Importantly, these processes do not work in isolation, but instead are linked
to pathways dedicated to maintain proteostasis such as the heat shock response
or autophagy, and hormonal regulation of cellular growth, with the mTOR and
IGF-1 pathways, whose role in the regulation of longevity has already been
established in mammals [52-54]. In
support of a branched network of cellular functions involved in aging, possible
connections between the DNA damage, the inhibition of the IGF-I and mTOR
pathways have been suggested [55]. This
scenario is supported by observations in cells from the ZMPSTE24-/- mouse, a
murine model of HGPS in which lamin A processing is impaired. The progeriod
ZEMPSTE24-/- mouse shows dramatic alterations in heterochromatin architecture,
accompanied by increased DNA damage, by the activation of the authophagic
response and by downregulation of the mTOR pathway [32,56].

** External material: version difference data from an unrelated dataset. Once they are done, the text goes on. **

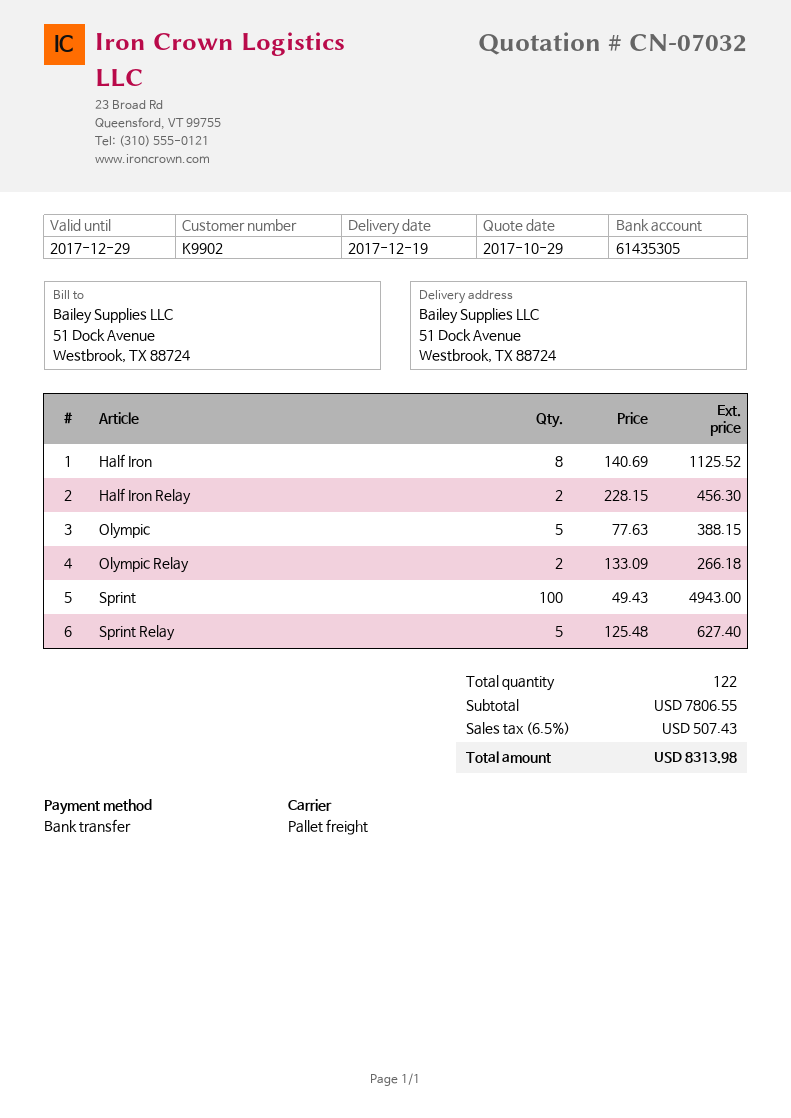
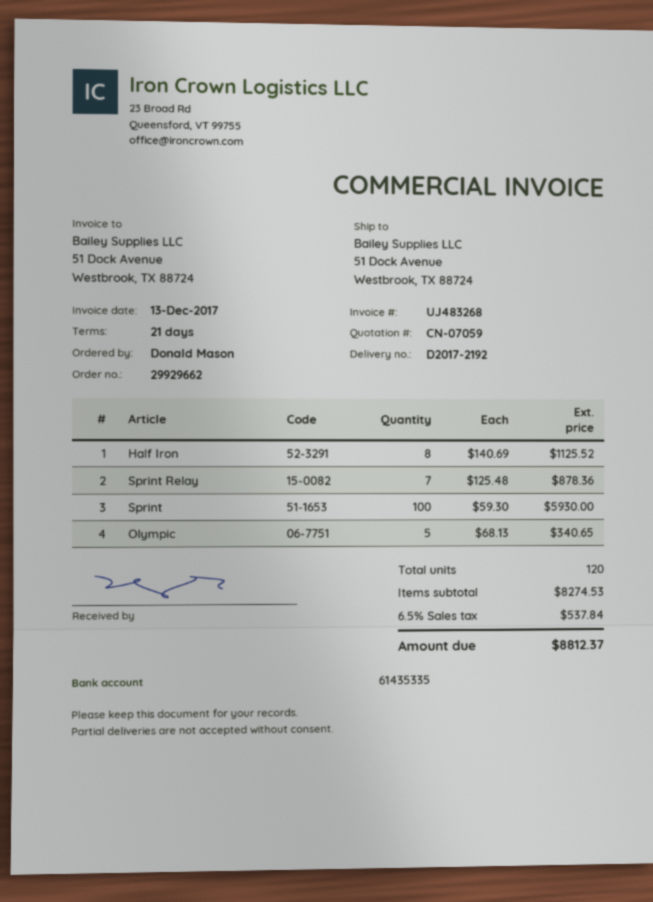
quote number: CN-07032 -> CN-07059
bank account: 61435305 -> 61435335
Half Iron Relay: 2 x 228.15 = 456.30 -> none
Olympic: 5 x 77.63 = 388.15 -> 5 x 68.13 = 340.65
Olympic Relay: 2 x 133.09 = 266.18 -> none
Sprint: 100 x 49.43 = 4943.00 -> 100 x 59.30 = 5930.00
Sprint Relay: 5 x 125.48 = 627.40 -> 7 x 125.48 = 878.36
total quantity: 122 -> 120
subtotal: 7806.55 -> 8274.53
tax: 6.5% = 507.43 -> 6.5% = 537.84
total: 8313.98 -> 8812.37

Aging is a complex process. It is hardly realistic for
it to be explained by a single pathway or even a set of closely related
pathways. More likely, many diverse cellular functions will contribute to aging
and they will do so in a highly inter-dependent manner. The recent
investigation of the role of chromatin structure, epigenetic modifications and
DNA damage in aging makes this clear. While we are still struggling to
understand the precise relationship of these events in the aging process, we
are already discovering links to more distantly related events such as
signaling pathways and metabolism. Rather than attempting to explain aging as
the consequence of degeneration of single pathways, a conceptual framework
consisting of a network of affected processes not only reconciles different, at
times contentious hypotheses regarding aging mechanisms, but will ultimately
lead to an integrated view of these processes and to a more accurate
understanding of the molecular basis of aging.
The authors of this
manuscript have no conflict of interest to declare.